Exercise description:
An exact copy of all the data below is needed, without its pictures.

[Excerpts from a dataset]
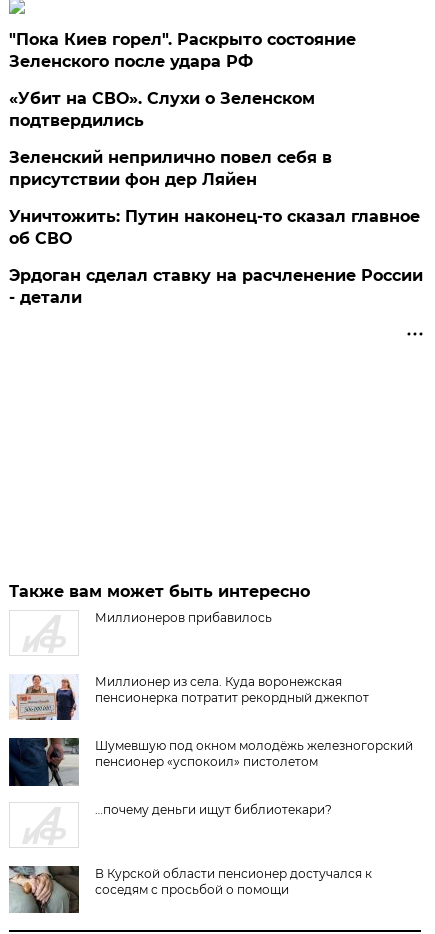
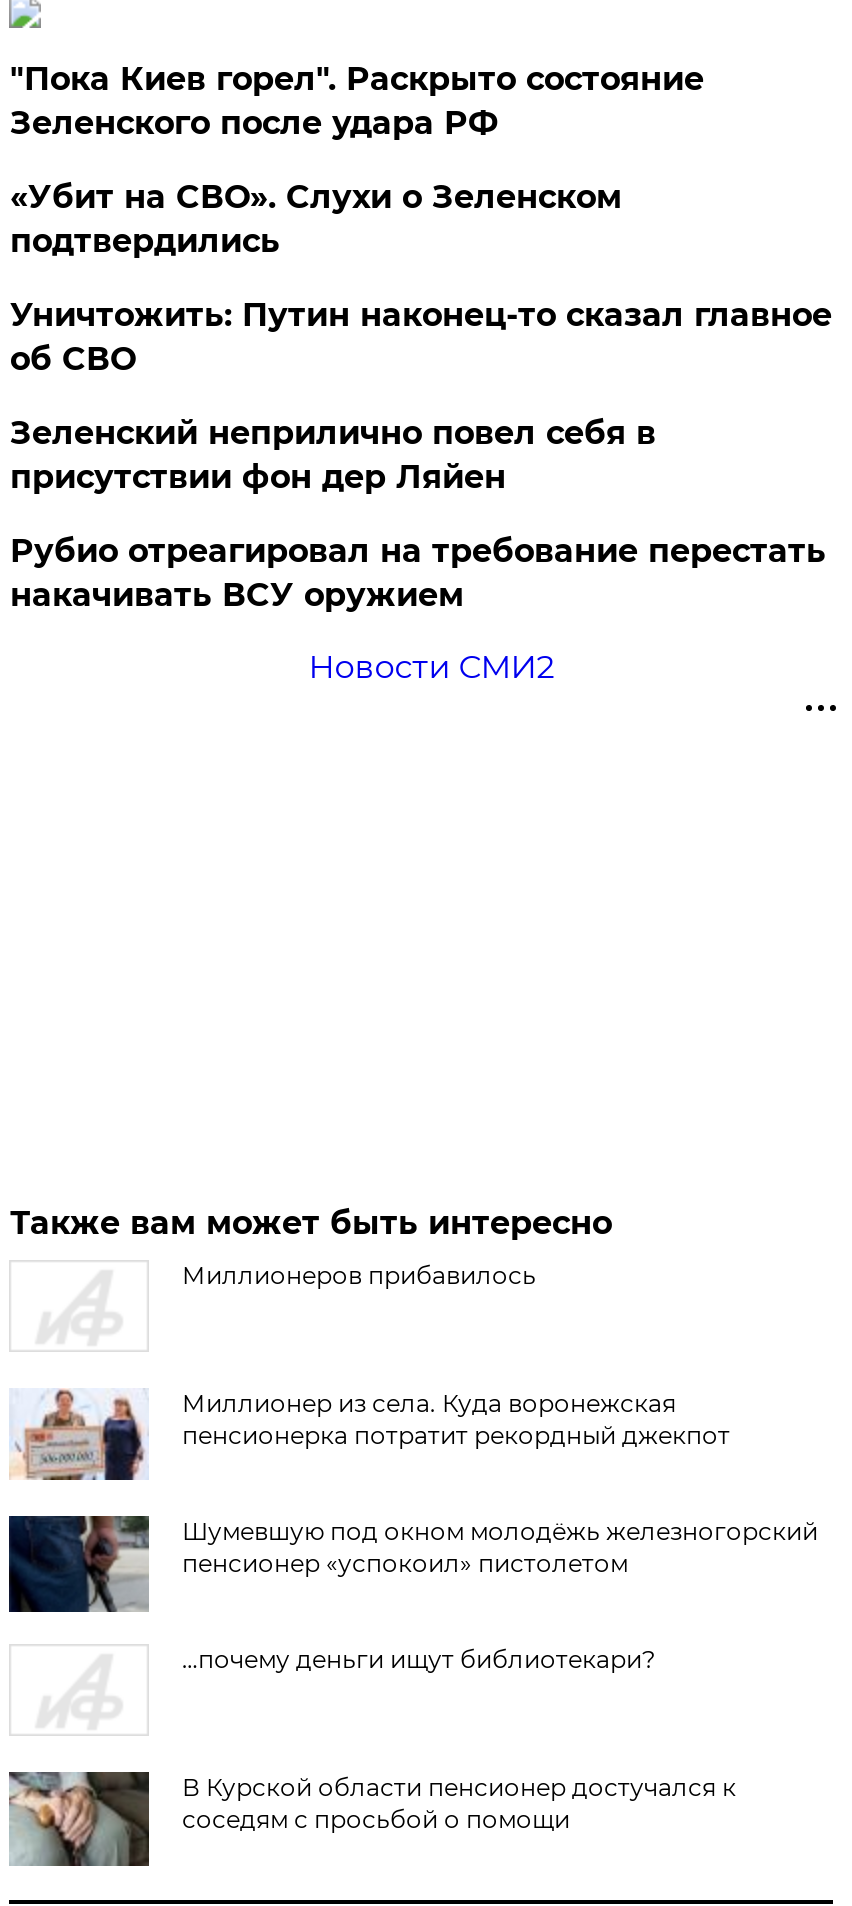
moved down: Зеленский неприлично повел cебя в | присутствии фон дер Ляйен

+ Рубио отреагировал на требование перестать
+ накачивать ВСУ оружием

moved up: Уничтожить: Путин наконец-то сказал главное | об СВО

- Эрдоган сделал ставку на расчленение России
- - детали
+ Новости СМИ2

Solution for this exercise:
moved down: Зеленский неприлично повел cебя в | присутствии фон дер Ляйен

+ Рубио отреагировал на требование перестать
+ накачивать ВСУ оружием

moved up: Уничтожить: Путин наконец-то сказал главное | об СВО

- Эрдоган сделал ставку на расчленение России
- - детали
+ Новости СМИ2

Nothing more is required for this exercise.